トランプ政権との関税交渉、日本での報道以上に進んでいる?
ニュースキャスターの長野智子がパーソナリティを務める「長野智子アップデート」(文化放送・月曜日~金曜日15時30分~17時)、4月17日の放送に経済評論家の佐藤治彦が出演した。FRBのパウエル議長が、予想を上回るトランプ政権の関税の影響に警戒感を示すなど、先行きが不安視されるアメリカ経済について解説した。

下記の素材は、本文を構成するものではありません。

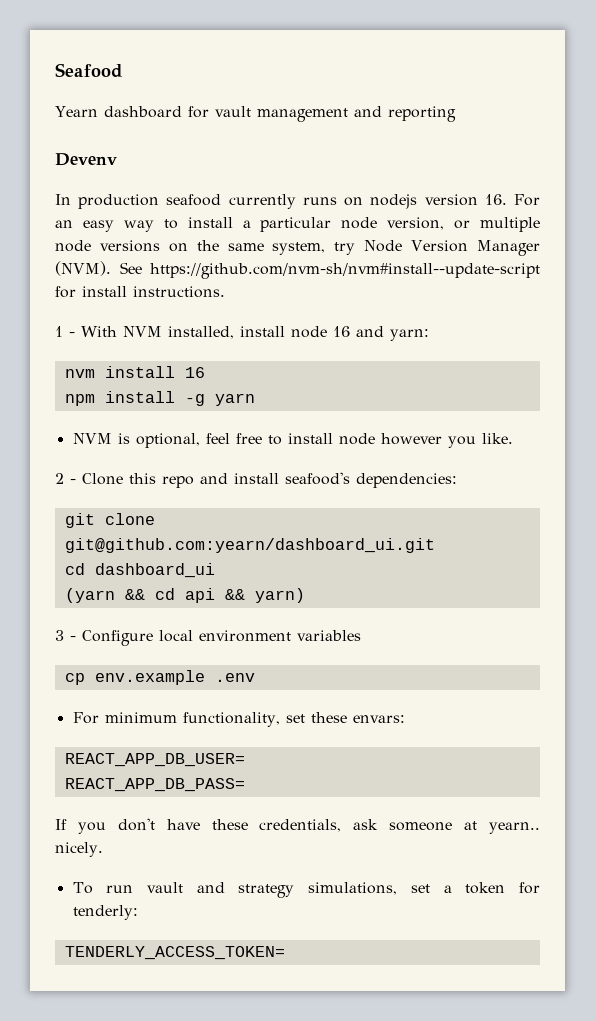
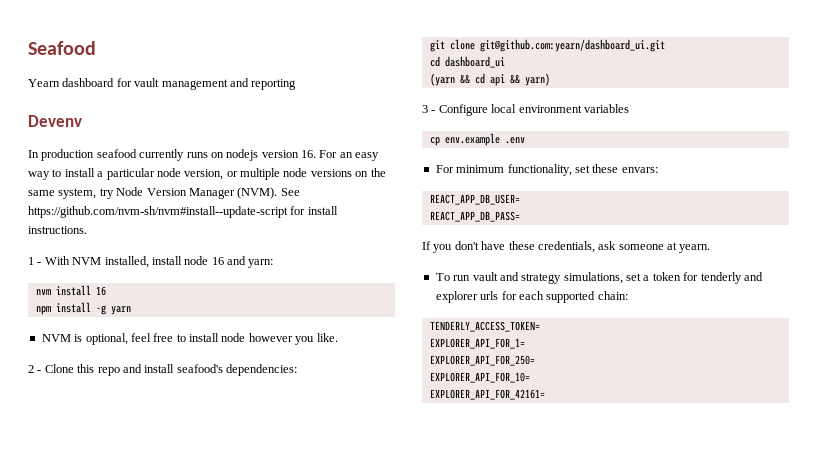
[489,822,541,834] [55,842,103,857] yearn.. nicely. -> [679,244,711,253] yearn.
[72,905,138,920] [64,946,285,960] tenderly: // TENDERLY_ACCESS_TOKEN= -> [700,272,763,284] [435,291,628,303] [429,321,540,332] [429,338,525,349] [429,355,535,366] [429,372,530,383] [429,389,545,400] tenderly and explorer urls for each supported chain: // TENDERLY_ACCESS_TOKEN= // EXPLORER_API_FOR_1= // EXPLORER_API_FOR_250= // EXPLORER_API_FOR_10= // EXPLORER_API_FOR_42161=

長野智子「(トランプ政権との関税交渉について)今回、日本がいち早く交渉に出た、と。これに関してはどう評価されていますか?」
佐藤治彦「一番乗りと日本国内の報道ではいわれています。でもレベット(レビット)さんという報道官が、もう15の国と文面をつくるところまで交渉が進んでいる、と発表しています」
長野「一番乗りというわけでもない?」
佐藤「出かけての交渉は最初かもしれませんけど。イギリスの公共放送BBCは、きのう辺りから交渉が相当進んでいて、いまポイントは自動車関税。イギリスにも25%かけられていますけど、これを一般的な税率と同じ10%まで下げる、という交渉の段階まで入っていると。税率まで出して報じているので、いろいろなところで進んでいるな、と思います」
長野「実際にあったことでは、赤澤さん(経済再生担当大臣)が、トランプ大統領まで出てきた、ベッセント財務長官も出てくる、と」
佐藤「最初にベッセントさんが交渉の相手だと聞いたとき、なるほどな、と思いました。今回トランプさんが、例の相互関税というものを出して。大きなフリップで日本は24%だ、と。そのあと株価がドンと下がりましたよね。株価が下がったことに関しては予想していたはずなんです。それに加えて、アメリカ国債まで売られてしまった。ここに衝撃があって」
長野「はい」
佐藤「ベッセントさんが『これはまずい』と言って13時間後に、相互関税の上乗せ部分をなくした。90日間停止します、という状況になったわけじゃないですか。透けて見えますね、トランプ政権の弱み。これはアメリカ国債を売られることだ、ということですよ」
長野「ほう」
佐藤「国債が下がっているときにはアメリカのテレビニュース、ABCやいろいろな新聞メディアから、中国が売っているんじゃないか、日本も売っているんじゃないか、などと情報が出たんです。実際に調べると今回、中国も日本も売っていなかった。どうもヘッジファンドの一部が少し売ったという感じ。でもそれだけじゃない。全世界的に売られているような状況なんです。アメリカ国債の金利が上がったと同時に、ドイツ国際の金利が下がった」
長野「へえ~!」
佐藤「アメリカで投資していたお金がヨーロッパや世界中に出ていってしまっているんですよ。通常はアメリカの株が下がると、そのお金でいちばん安全な投資先といわれるアメリカ国債を買うんです。株を売ってアメリカ国債を買う。買われるからアメリカ国債は上がるんですね。だからアメリカからお金は出ていかないんです」
長野「はい」
佐藤「ところが今回、株を売ってできたお金をアメリカに残さないで、ドルまで売ってしまった。その流れで国債も売った。トランプさんが、前からパウエルさんに『金利を下げる絶好のチャンスだ。今すぐ下げろ』と言っていたじゃないですか。国債が売られるということはアメリカの金利が上がる、ということです。金利が下がると債券価格は上がるんですね。これ、時間いただいて仕組みを話したいんです」
その仕組みについて、佐藤は詳細に説明した。